I stumbled upon the following problem.
I want a hashset with all numbers from 1 to 100.000.000.
I tried the following code:
var mySet = new HashSet<int>();
for (var k = 1; k <= 100000000; k++)
mySet.Add(k);
That code didn't make it since I got memory overflow somewhere around the 49mil. This was also pretty slow and memory grew excessively.
Then I tried this.
var mySet = Enumerable.Range(1, 100000000).ToHashSet();
where ToHashSet() is the following code:
public static HashSet<T> ToHashSet<T>(this IEnumerable<T> source)
{
return new HashSet<T>(source);
}
I got a memory overflow again but I was able to put in more numbers then with the previous code.

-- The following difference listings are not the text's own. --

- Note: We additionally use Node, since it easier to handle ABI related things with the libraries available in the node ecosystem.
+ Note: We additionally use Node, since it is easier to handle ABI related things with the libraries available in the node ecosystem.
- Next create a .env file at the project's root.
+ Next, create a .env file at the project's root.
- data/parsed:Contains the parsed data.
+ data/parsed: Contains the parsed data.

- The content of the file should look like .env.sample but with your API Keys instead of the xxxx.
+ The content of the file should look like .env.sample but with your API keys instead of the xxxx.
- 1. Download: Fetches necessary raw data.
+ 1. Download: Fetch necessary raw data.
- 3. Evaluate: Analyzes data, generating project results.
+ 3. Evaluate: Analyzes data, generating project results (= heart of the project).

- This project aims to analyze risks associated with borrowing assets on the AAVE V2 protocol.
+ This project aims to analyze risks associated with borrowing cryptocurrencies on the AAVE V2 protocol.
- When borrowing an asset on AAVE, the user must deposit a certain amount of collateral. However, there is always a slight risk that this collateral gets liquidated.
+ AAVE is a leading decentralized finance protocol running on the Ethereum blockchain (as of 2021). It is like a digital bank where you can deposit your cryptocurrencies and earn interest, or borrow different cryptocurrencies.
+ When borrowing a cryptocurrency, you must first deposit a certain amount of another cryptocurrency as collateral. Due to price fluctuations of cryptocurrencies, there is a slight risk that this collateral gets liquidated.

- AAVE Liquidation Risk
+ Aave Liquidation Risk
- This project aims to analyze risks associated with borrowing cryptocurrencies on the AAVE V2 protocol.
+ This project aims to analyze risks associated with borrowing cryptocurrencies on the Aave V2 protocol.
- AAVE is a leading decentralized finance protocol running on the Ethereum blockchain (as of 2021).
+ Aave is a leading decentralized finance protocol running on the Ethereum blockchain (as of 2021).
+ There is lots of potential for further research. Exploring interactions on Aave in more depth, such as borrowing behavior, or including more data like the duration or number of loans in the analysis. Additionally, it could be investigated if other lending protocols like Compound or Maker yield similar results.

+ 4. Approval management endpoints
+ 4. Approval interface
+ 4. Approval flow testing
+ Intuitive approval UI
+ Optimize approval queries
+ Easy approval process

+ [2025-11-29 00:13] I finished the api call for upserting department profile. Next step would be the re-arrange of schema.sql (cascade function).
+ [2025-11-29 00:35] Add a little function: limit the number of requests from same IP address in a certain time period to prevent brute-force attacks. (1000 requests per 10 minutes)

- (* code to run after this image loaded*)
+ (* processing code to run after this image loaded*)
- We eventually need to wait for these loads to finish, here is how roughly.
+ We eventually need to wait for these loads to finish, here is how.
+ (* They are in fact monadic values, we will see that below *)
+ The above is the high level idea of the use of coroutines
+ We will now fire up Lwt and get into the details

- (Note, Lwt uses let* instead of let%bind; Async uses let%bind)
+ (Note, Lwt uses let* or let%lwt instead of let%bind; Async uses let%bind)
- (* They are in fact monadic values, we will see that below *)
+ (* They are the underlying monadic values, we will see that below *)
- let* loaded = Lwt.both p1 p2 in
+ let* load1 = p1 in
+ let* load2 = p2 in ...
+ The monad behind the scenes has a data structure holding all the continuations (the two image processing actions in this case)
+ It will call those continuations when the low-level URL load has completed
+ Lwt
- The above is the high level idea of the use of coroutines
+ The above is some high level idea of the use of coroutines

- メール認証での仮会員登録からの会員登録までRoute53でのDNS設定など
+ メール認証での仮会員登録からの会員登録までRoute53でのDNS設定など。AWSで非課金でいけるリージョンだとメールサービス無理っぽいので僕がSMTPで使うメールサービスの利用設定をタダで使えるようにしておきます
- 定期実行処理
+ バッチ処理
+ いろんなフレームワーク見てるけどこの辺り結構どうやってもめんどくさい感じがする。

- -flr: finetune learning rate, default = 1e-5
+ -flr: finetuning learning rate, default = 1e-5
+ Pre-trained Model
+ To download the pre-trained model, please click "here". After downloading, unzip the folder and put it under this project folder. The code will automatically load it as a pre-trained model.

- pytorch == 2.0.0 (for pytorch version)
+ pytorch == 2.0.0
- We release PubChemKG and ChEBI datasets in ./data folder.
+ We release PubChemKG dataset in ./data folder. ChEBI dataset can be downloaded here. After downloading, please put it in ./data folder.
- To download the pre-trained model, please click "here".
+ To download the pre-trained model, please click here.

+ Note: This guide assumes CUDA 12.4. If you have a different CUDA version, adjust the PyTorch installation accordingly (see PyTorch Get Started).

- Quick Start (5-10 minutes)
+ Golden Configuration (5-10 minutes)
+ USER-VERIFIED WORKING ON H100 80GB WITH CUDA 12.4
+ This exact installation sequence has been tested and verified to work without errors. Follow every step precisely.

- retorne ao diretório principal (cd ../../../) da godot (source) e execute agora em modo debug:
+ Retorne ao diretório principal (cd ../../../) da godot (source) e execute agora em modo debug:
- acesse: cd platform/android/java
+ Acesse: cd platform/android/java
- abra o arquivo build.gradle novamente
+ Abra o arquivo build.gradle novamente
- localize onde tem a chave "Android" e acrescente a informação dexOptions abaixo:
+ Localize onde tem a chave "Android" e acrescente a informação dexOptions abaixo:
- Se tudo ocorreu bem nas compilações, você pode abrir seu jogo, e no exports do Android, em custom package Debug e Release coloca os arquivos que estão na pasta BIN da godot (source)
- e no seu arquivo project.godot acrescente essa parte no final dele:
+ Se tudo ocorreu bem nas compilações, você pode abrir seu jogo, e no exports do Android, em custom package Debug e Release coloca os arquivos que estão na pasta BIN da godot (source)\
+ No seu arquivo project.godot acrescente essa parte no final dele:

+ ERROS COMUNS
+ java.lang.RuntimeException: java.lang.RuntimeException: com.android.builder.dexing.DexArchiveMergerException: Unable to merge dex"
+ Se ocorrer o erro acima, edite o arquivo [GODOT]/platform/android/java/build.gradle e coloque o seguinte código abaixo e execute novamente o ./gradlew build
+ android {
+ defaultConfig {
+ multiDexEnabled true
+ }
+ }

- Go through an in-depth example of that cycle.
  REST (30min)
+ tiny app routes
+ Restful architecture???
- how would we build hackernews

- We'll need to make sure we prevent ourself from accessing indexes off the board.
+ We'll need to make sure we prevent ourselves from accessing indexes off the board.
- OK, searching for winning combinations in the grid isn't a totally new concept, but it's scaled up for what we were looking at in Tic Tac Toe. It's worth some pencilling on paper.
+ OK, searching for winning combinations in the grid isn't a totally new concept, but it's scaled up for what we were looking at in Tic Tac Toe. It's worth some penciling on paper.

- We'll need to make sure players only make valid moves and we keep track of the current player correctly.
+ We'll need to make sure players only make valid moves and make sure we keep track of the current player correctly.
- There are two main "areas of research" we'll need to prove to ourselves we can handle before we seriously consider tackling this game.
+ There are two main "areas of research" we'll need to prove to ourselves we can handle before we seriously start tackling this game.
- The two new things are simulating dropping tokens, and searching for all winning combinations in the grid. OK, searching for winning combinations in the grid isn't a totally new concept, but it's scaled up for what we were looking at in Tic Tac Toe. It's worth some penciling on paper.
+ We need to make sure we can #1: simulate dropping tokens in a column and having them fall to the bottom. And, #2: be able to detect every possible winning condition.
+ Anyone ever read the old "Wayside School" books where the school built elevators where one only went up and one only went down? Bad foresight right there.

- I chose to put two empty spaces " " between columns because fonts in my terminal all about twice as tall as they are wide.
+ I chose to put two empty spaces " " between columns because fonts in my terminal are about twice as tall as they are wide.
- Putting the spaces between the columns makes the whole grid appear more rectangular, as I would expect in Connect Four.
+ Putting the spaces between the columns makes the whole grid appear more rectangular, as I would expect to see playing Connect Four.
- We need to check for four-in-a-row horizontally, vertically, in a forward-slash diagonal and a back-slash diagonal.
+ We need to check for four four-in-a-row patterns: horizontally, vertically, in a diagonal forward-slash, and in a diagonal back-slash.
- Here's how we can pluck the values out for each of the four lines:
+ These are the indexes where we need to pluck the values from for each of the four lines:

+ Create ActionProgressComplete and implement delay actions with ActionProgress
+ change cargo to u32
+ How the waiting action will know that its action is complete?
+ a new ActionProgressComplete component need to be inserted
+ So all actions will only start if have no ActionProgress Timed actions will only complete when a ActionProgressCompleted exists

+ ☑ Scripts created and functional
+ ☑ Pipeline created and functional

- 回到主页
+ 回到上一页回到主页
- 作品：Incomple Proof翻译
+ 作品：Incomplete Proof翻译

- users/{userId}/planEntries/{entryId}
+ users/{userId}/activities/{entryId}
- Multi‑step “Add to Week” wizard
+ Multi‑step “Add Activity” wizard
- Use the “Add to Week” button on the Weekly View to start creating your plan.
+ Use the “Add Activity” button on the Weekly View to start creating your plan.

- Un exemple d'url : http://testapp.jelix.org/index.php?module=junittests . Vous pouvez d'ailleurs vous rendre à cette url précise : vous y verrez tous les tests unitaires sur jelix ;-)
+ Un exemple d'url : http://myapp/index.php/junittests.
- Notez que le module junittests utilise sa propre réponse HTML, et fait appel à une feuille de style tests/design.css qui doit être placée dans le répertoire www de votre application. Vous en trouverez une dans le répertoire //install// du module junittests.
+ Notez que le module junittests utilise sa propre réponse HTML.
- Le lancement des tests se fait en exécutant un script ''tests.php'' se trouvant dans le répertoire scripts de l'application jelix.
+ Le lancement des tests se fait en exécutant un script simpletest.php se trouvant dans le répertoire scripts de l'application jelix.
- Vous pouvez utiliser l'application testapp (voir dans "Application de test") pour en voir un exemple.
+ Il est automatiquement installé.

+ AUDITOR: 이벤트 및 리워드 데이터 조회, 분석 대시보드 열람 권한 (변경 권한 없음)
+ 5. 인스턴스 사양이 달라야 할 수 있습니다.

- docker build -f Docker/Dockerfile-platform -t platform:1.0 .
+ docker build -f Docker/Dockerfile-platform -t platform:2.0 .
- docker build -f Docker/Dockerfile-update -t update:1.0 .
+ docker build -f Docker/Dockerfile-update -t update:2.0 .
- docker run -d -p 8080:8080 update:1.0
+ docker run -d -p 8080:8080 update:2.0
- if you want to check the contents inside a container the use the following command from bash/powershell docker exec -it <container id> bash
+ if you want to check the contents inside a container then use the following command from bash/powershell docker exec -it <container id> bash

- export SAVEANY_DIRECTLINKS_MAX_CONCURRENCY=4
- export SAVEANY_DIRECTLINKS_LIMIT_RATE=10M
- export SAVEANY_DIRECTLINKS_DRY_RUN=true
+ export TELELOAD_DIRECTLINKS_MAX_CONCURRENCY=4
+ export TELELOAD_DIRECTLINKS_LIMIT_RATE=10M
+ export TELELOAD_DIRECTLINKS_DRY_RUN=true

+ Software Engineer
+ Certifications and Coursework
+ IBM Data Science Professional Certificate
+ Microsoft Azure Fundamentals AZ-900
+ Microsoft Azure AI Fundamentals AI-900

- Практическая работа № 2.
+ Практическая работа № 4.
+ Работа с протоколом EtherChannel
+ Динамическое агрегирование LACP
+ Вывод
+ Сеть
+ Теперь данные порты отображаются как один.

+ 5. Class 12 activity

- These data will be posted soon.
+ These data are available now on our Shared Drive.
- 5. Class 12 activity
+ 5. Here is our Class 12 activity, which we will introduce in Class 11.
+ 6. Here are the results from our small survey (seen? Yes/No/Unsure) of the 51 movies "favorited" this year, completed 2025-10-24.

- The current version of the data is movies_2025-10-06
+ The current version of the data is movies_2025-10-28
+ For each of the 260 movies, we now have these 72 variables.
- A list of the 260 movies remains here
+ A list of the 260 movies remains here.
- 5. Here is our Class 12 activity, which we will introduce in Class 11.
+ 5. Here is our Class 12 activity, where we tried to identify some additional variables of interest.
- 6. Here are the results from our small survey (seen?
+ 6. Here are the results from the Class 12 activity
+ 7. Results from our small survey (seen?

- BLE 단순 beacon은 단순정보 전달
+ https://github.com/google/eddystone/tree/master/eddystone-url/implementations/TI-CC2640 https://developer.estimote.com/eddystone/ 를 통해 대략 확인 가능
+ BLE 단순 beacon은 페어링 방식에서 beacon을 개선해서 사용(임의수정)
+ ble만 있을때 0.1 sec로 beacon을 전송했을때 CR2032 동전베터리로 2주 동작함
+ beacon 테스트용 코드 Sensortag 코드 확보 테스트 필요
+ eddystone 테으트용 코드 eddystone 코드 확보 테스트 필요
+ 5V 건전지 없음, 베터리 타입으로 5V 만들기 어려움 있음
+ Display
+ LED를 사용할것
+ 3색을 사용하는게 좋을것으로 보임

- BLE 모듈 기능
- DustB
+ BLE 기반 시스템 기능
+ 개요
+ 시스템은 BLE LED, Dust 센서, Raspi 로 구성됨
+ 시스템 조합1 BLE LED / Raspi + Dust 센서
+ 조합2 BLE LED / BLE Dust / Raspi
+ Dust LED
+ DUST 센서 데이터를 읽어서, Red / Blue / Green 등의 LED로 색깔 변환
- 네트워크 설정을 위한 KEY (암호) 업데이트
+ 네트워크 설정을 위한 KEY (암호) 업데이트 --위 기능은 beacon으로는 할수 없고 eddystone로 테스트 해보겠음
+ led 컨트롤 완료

The thing that does work is the following:
var tempList = new List<int>();
for (var k = 1; k <= 100000000; k++)
tempList.Add(k);
var numbers = tempList.ToHashSet();
It takes about 800ms on my system to just fill the tempList where the Enumerable.Range() only takes 4 ticks!
I do need that HashSet or else it would take to much time to lookup values (I need it to be O(1)) and it would be great if I could do that the fastest way.
Now my question is:
Why do the first two methods cause a memory overflow where the third doesn't?
Is there something special HashSet does with the memory on initializing?
My system has 16GB memory so i was quite surprised when I got the overflow exceptions.